期待
扉を開けた先に待っていたのは、荷物や人を乗せて走る馬車、日本ではありえない髪色や獣耳がついた人間。その全ての異物感や、好奇心の前に僕は立っている。掲示板に貼り付けられた地図を見ると、教会と冒険者ギルドを発見する。
教会に行ってテミスにお礼を言いたかったが、僕は仕事の方が大事なので冒険者ギルドへと向かうことにした。冒険者と言えば、前世の時ゲームでやっていた勇者のようなものだろう。とはいえ、あそこまで危険な地へと赴くことはしたくない。

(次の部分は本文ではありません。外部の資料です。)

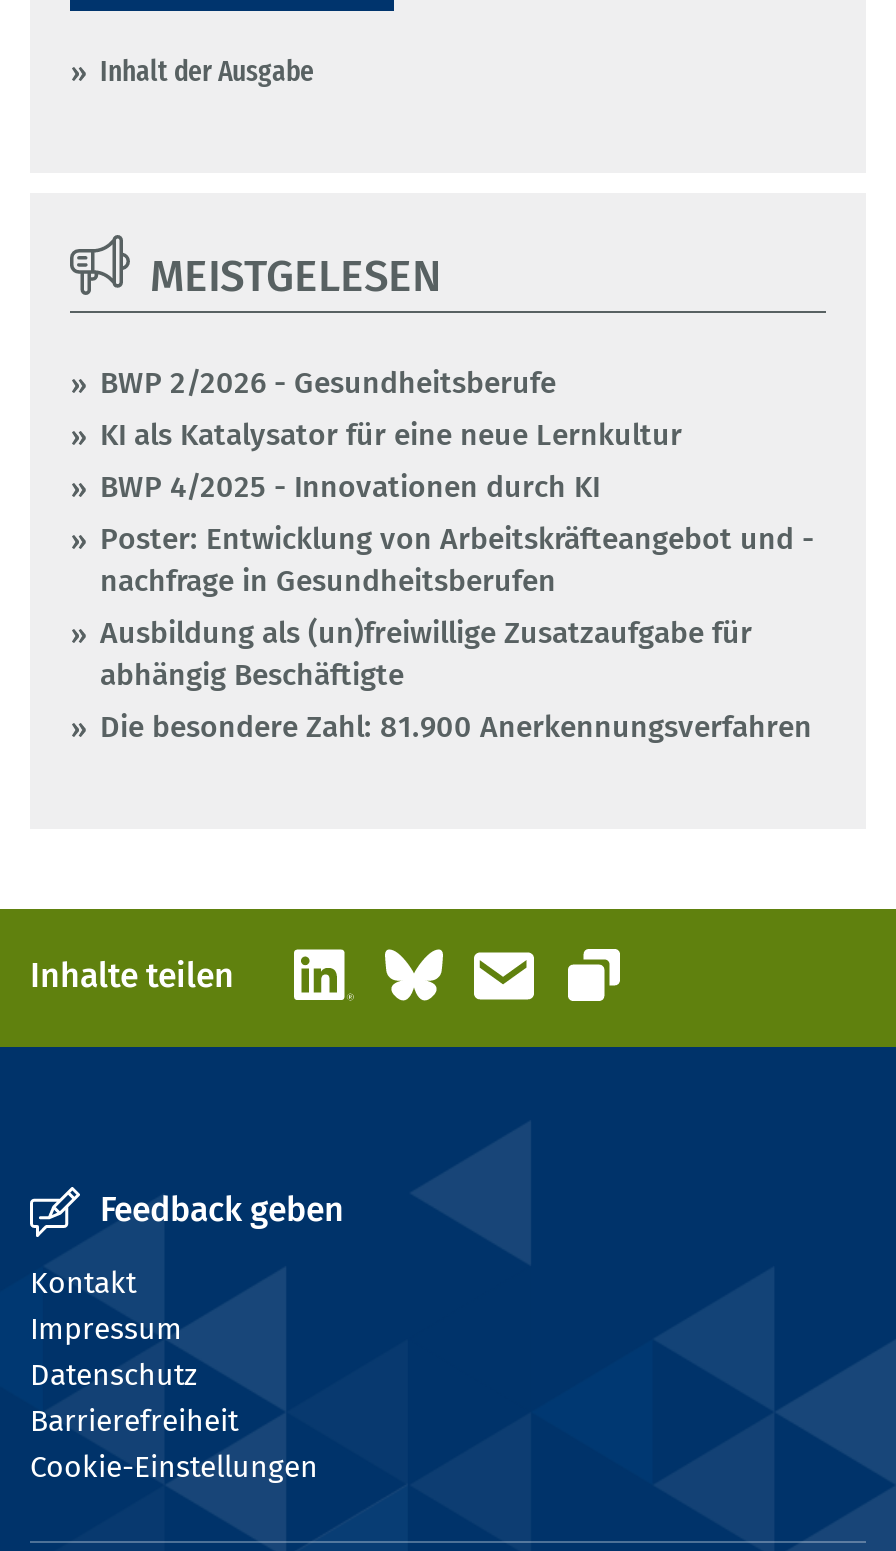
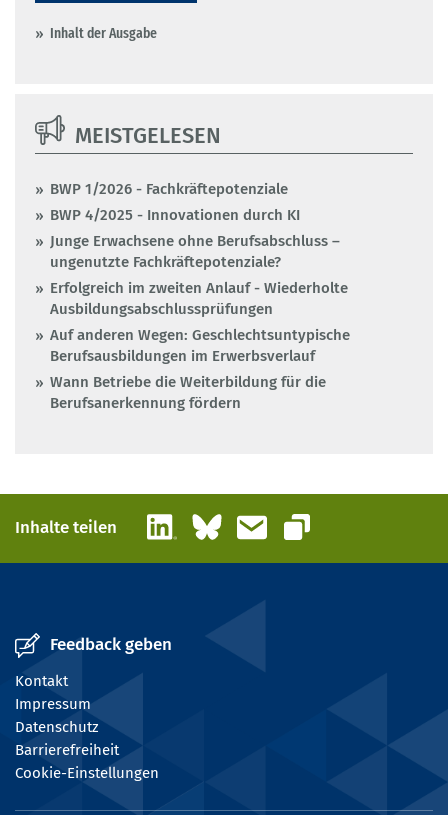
- BWP 2/2026 - Gesundheitsberufe
- KI als Katalysator für eine neue Lernkultur
+ BWP 1/2026 - Fachkräftepotenziale

moved up: BWP 4/2025 - Innovationen durch KI

- Poster: Entwicklung von Arbeitskräfteangebot und -
- nachfrage in Gesundheitsberufen
- Ausbildung als (un)freiwillige Zusatzaufgabe für
- abhängig Beschäftigte
- Die besondere Zahl: 81.900 Anerkennungsverfahren
+ Junge Erwachsene ohne Berufsabschluss –
+ ungenutzte Fachkräftepotenziale?
+ Erfolgreich im zweiten Anlauf - Wiederholte
+ Ausbildungsabschlussprüfungen
+ Auf anderen Wegen: Geschlechtsuntypische
+ Berufsausbildungen im Erwerbsverlauf
+ Wann Betriebe die Weiterbildung für die
+ Berufsanerkennung fördern
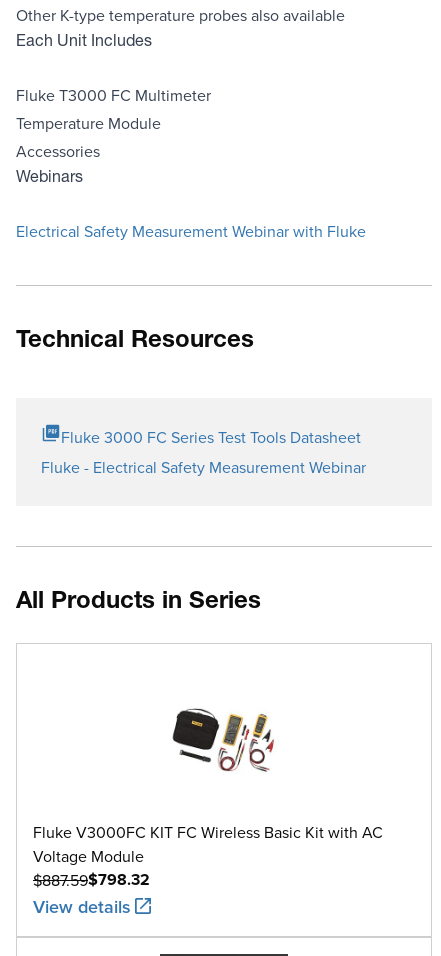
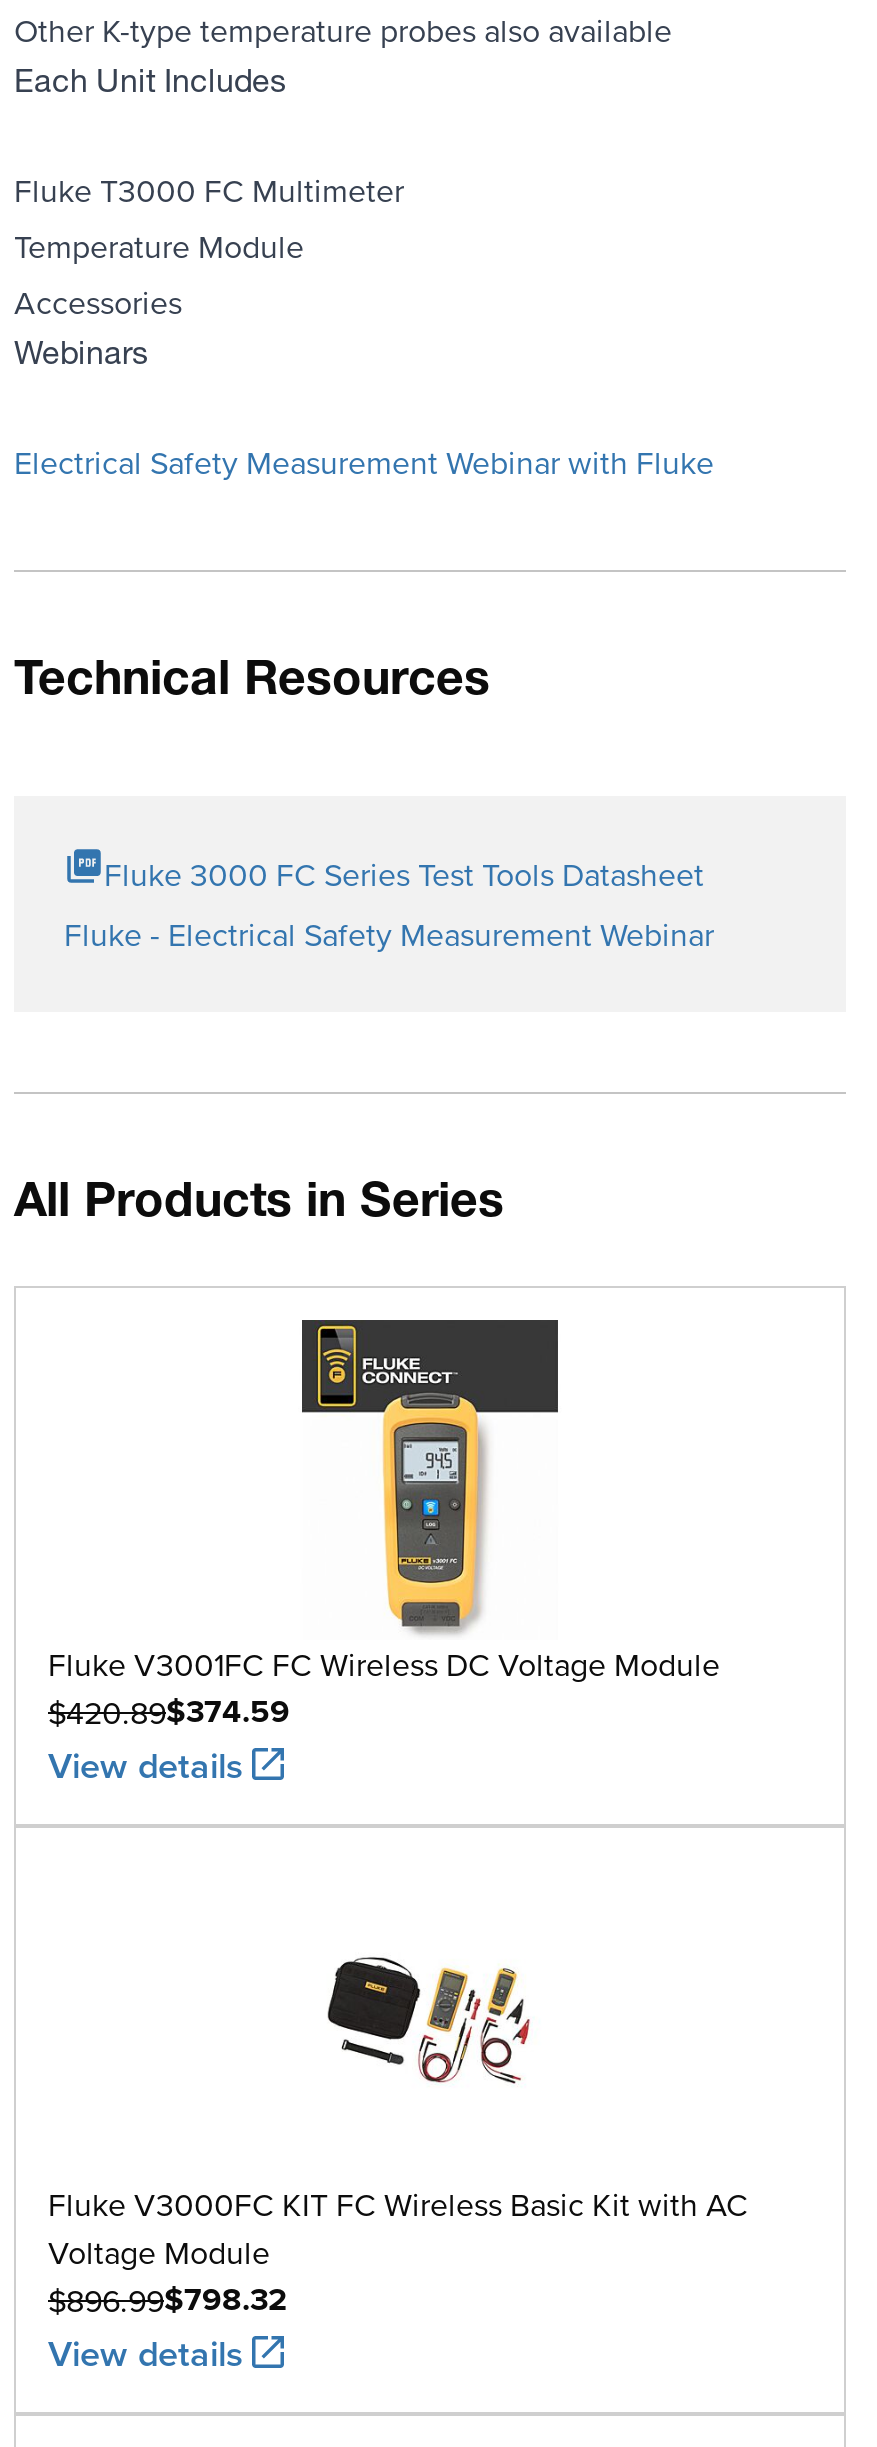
+ [image]
+ Fluke V3001FC FC Wireless DC Voltage Module
+ $374.59
+ $420.89
+ View details

- $887.59 $798.32
+ $896.99 $798.32
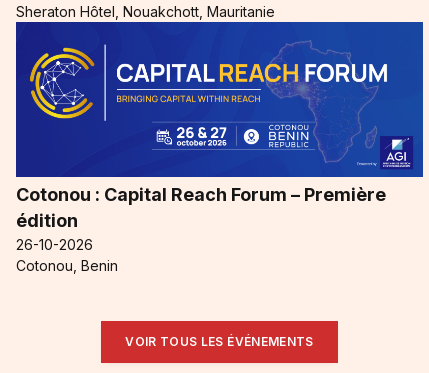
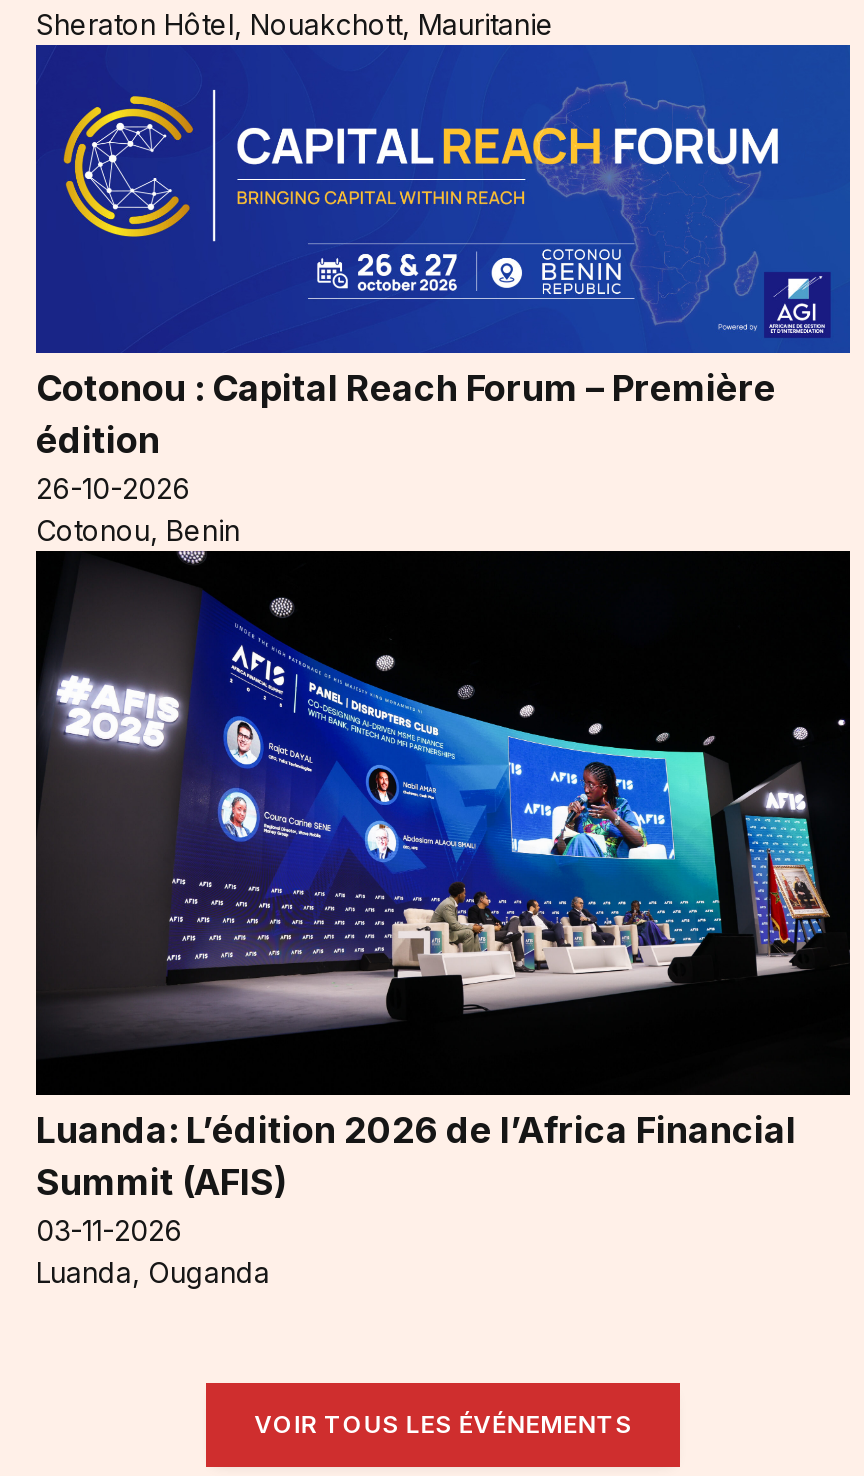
+ [image]
+ Luanda: L’édition 2026 de l’Africa Financial
+ Summit (AFIS)
+ 03-11-2026
+ Luanda, Ouganda
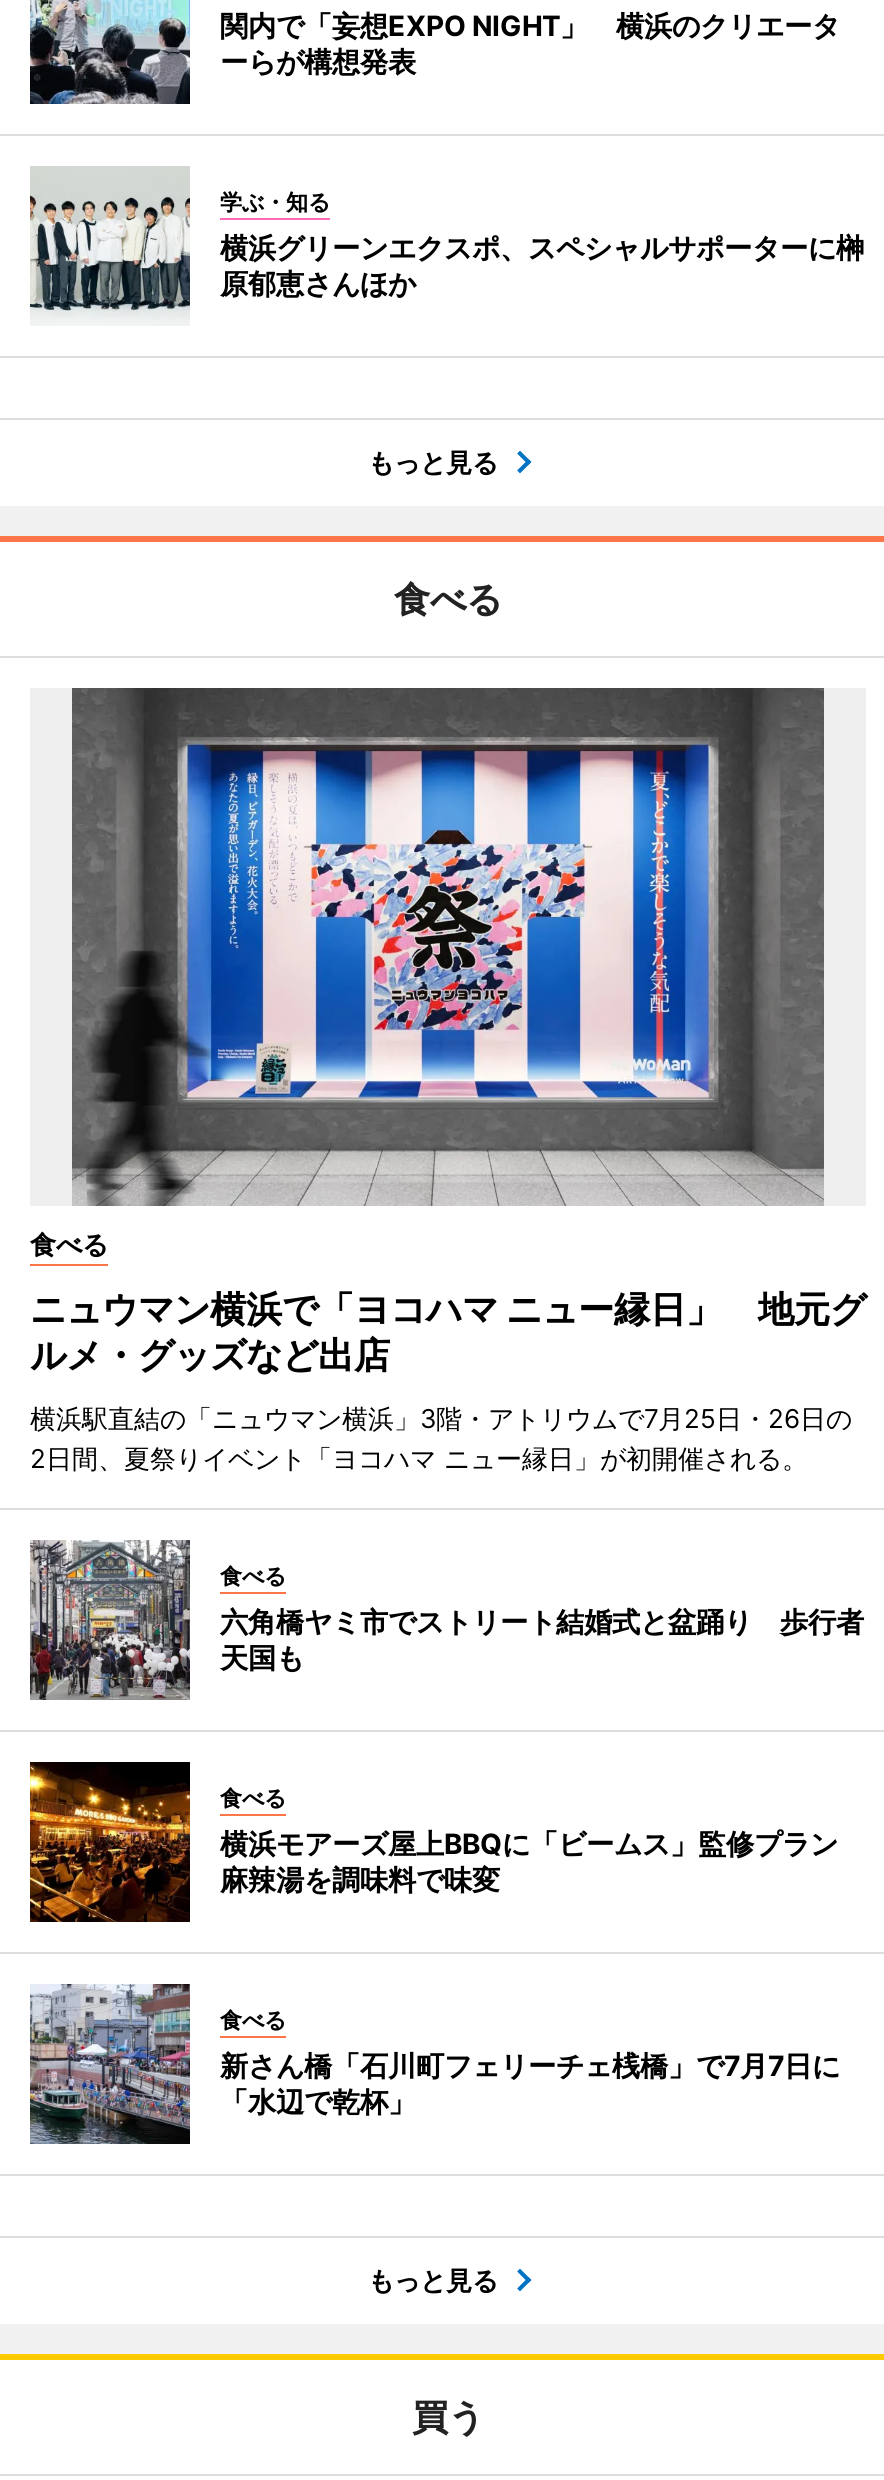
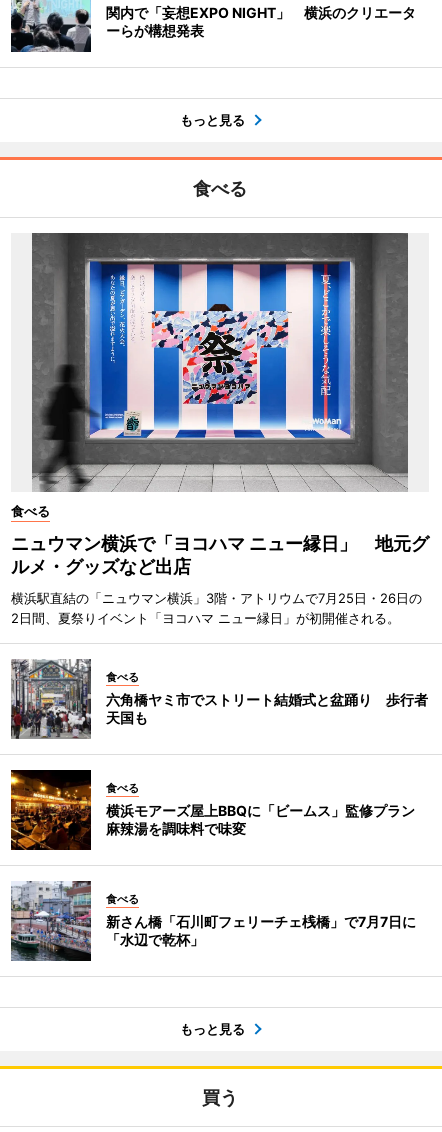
- [image]
- 学ぶ・知る
- 横浜グリーンエクスポ、スペシャルサポーターに榊
- 原郁恵さんほか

それにこういう世界では、冒険者ギルドで職を貰うものだ。
冒険者ギルドは、僕が出た場所から5分程の場所にあり、意を決して扉を開ける。
「お邪魔します。」
僕の声は、喧騒にかき消されてしまう。立ち話をするものや、長テーブルに座り、飲み明かすもの。様々な人間がいて、僕は嬉しくて仕方なかった。入口で立ちつくしていた僕に、水色の髪の色をした男性が近寄ってくる。
「おめぇさん、ここら辺じゃ見ねぇ顔だな。何しに来た。」
「仕事を探しに来たんですけど、どこに行けばいいんですかね。」
「なんだ、新入りか。変な格好してるからお偉いさんかと思ったぜ、ついてきな。」
こうして僕は、この男性について行くのであった。鎧を身に付け僕を先導する姿はかっこよく、それでいて僕に異世界に来た実感を与えるのだった。